A Database Manifesto

We the technologists, building great applications, creating what has never been created, demand technology stacks that provide not just agility and time to market, but also speed and scale.

Without speed, rich and compelling applications cost too much. Compute machinery requires power – volts, amps, gallons of oil, tons of CO2 – which costs money. In a competitive world, both quantity and velocity of your data provide an overwhelming advantage. Speed is the “constant” – dollars per horsepower – the number of transactions per second on a known machine. An efficient database can overwhelm the opposition and make different businesses tractable. With every increase in network, storage, and processing – speed at scale systems win.

Scale is even more important than speed. Scale enables adapting to change. Scale turns a prototype into a deployed system in days, not months or years. Scale ramps up without outages and strain. Scale is the ability to add data, compute, and throughput easily – without downtime or degrading performance.

The database is often the choke point in scaling an application. Directing thousands of CPUs has become easy – through virtual machines, public clouds, private cloud management, and container-based orchestration, but giving those CPUs access to data is still hard. That is the responsibility of a speed at scale database.

From the first prototype to the billion request deployment, we demand databases which are predictable in performance, and reasonable in cost. Databases which grow with our application, but most importantly, with our dreams; which support our boldest strokes of change.

In 2015, providing a speed at scale data layer is still a challenge.

A speed at scale data layer must deliver:

  • Data integrity
  • High availability
  • Predictable performance
  • Wire speed transactional capabilities
  • Distributed transactions when required
  • Linear performance as nodes are added
  • Support many analytics systems

For these reasons, we believe in Speed at Scale.
For these reasons, Aerospike was founded.


Benchmarking Speed at Scale

As a vendor with customers and community who trust us and believe in us, we feel it is our duty to test the quality and performance of the software we deliver. An essential part of our promise is delivering Speed at Scale. As such, we test our database technology with benchmarks that stress speed at scale. We test both speed and scale simultaneously because we believe speed without scale is a dead end for successful applications, and scale without speed subjects users to unmitigated inflation in costs – server acquisition costs, operating costs, IT ops risks, and – worst of all – potential tech stack redesigns.

Benchmarks must be transparent. They need to cover broad use cases and avoid narrow tests that artificially constrain or improve results from unlikely scenarios. Honest benchmarks must separate science from marketing. Far too often, vendors “game” benchmarks in ways that deliberately or accidentally mislead development teams.

To this end, Aerospike will conduct periodic performance benchmarks of our technology and will release the results and code to reproduce the results publicly. Any technologist can run our tests, critique the methodology, and discuss results.

Aerospike will publish not only our own benchmarks, but also those conducted by independent third parties. We will attempt to duplicate benchmarks published by other database vendors so development teams can make intelligent decisions about speed and scale.

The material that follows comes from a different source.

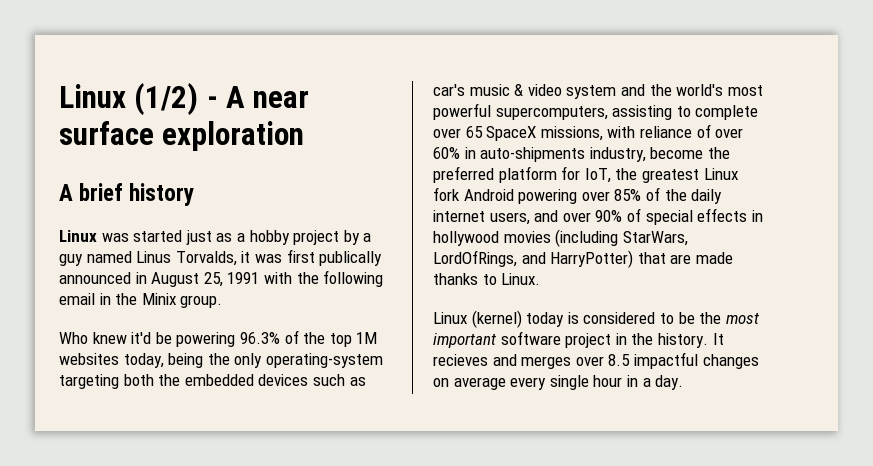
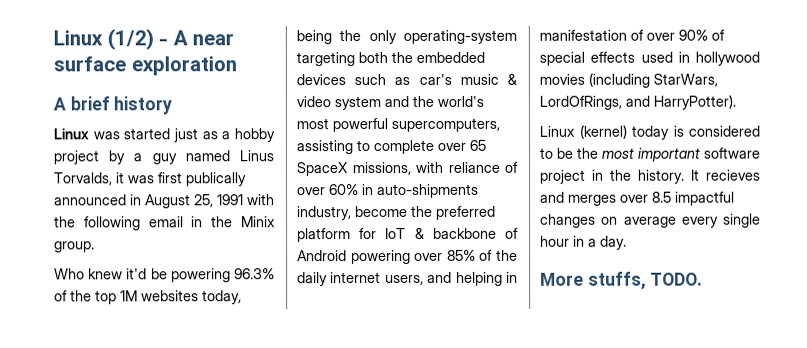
- Who knew it'd be powering 96.3% of the top 1M websites today, being the only operating-system targeting both the embedded devices such as car's music & video system and the world's most powerful supercomputers, assisting to complete over 65 SpaceX missions, with reliance of over 60% in auto-shipments industry, become the preferred platform for IoT, the greatest Linux fork Android powering over 85% of the daily internet users, and over 90% of special effects in hollywood movies (including StarWars, LordOfRings, and HarryPotter) that are made thanks to Linux.
+ Who knew it'd be powering 96.3% of the top 1M websites today, being the only operating-system targeting both the embedded devices such as car's music & video system and the world's most powerful supercomputers, assisting to complete over 65 SpaceX missions, with reliance of over 60% in auto-shipments industry, become the preferred platform for IoT & backbone of Android powering over 85% of the daily internet users, and helping in manifestation of over 90% of special effects used in hollywood movies (including StarWars, LordOfRings, and HarryPotter).
+ More stuffs, TODO.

A good benchmark should include:

  • A large dataset (> 10 TB)
  • Object count from 100 million to 1 billion
  • Object size from 8 bytes to 10K
  • Object variation – a distribution of sizes
  • Latency and variation under load
  • 48-hour tests
  • Node failure / consistency results
  • Replication and persistence
  • Mixed reads and write
  • Scale out by adding nodes

To be a fair and transparent test, a representative benchmark should test performance, then scale out and then failure modes. The test must include full, reproducible code examples including configuration and result in the published benchmark numbers.

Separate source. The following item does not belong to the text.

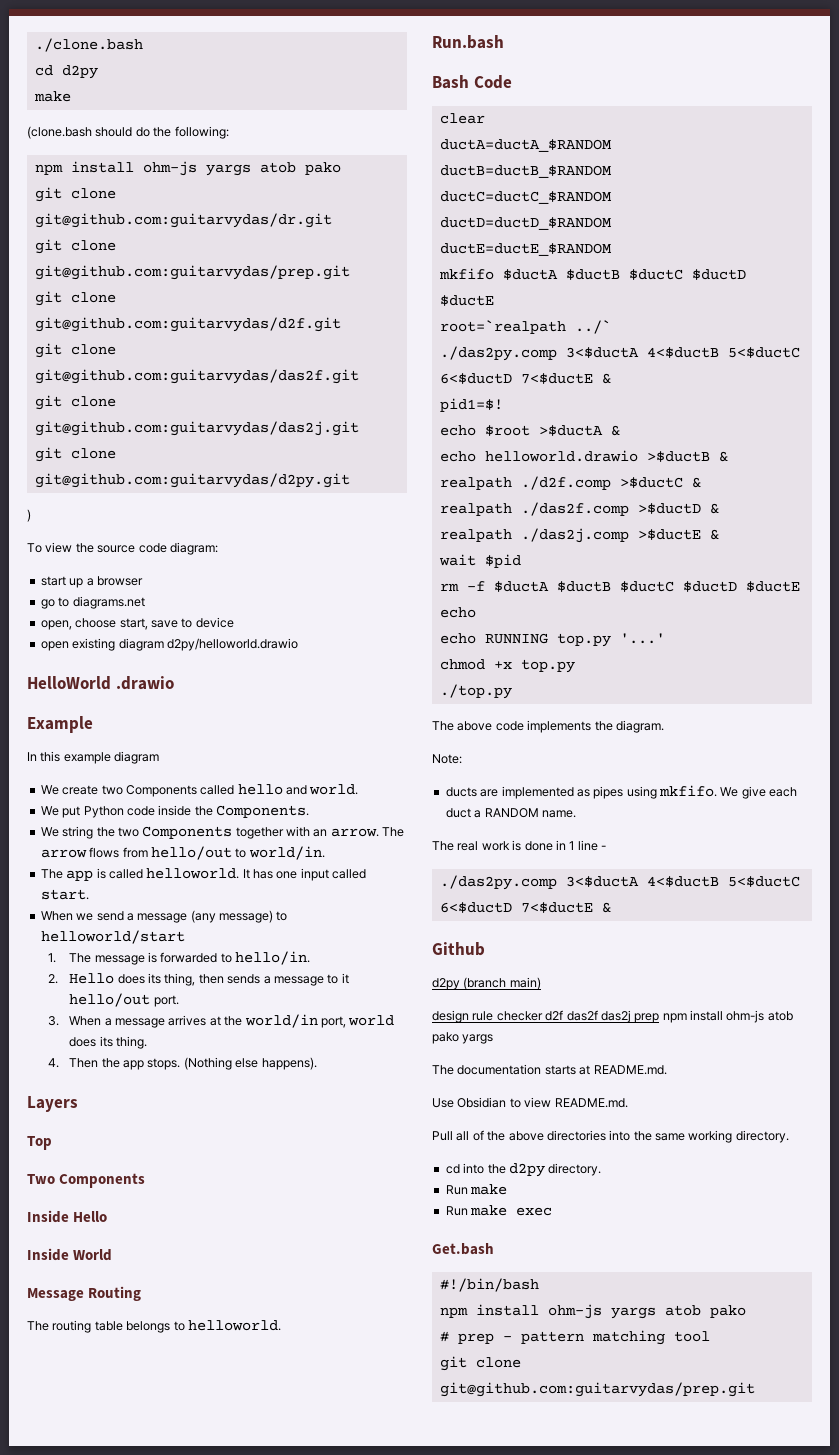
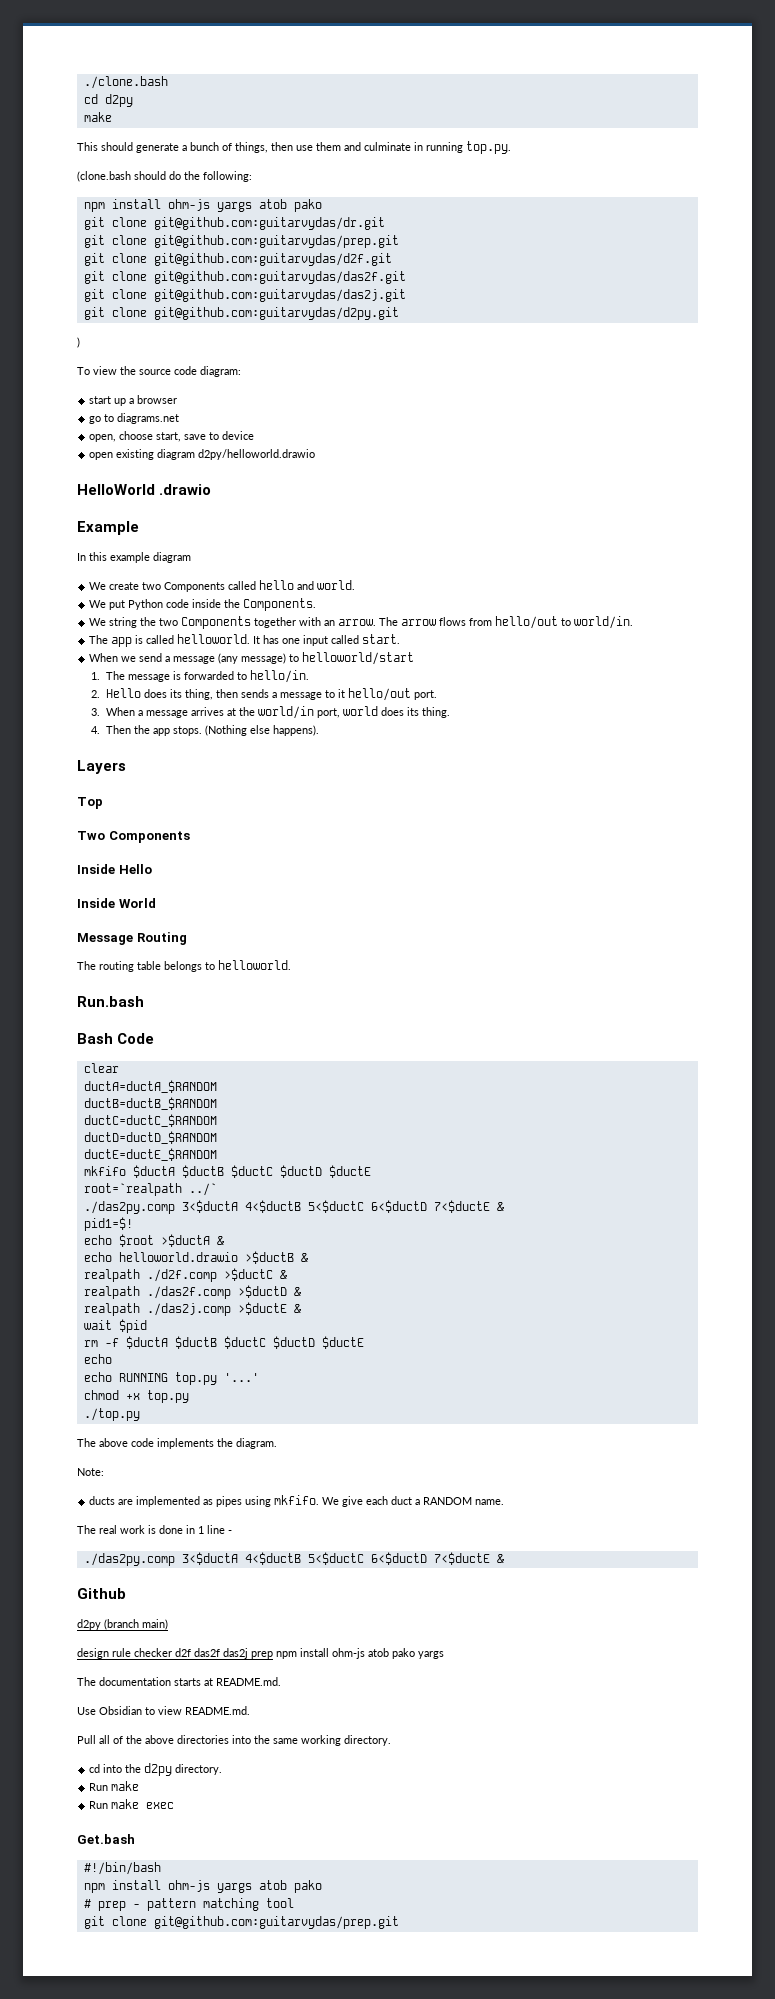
+ This should generate a bunch of things, then use them and culminate in running top.py.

A fair and transparent benchmark should avoid using designs that skew or obscure performance results. Some techniques to be explicitly called out when used, or avoided entirely, are:

  • Short duration tests
  • Small, predictable datasets entirely in DRAM / cache
  • Non-replicated datasets
  • Lack of mixed read / write loads
  • Single node tests
  • Narrow, unique-feature benchmarks

We look forward to continuing this dialogue and delivering technologies that fulfills our pledge to deliver Speed at Scale.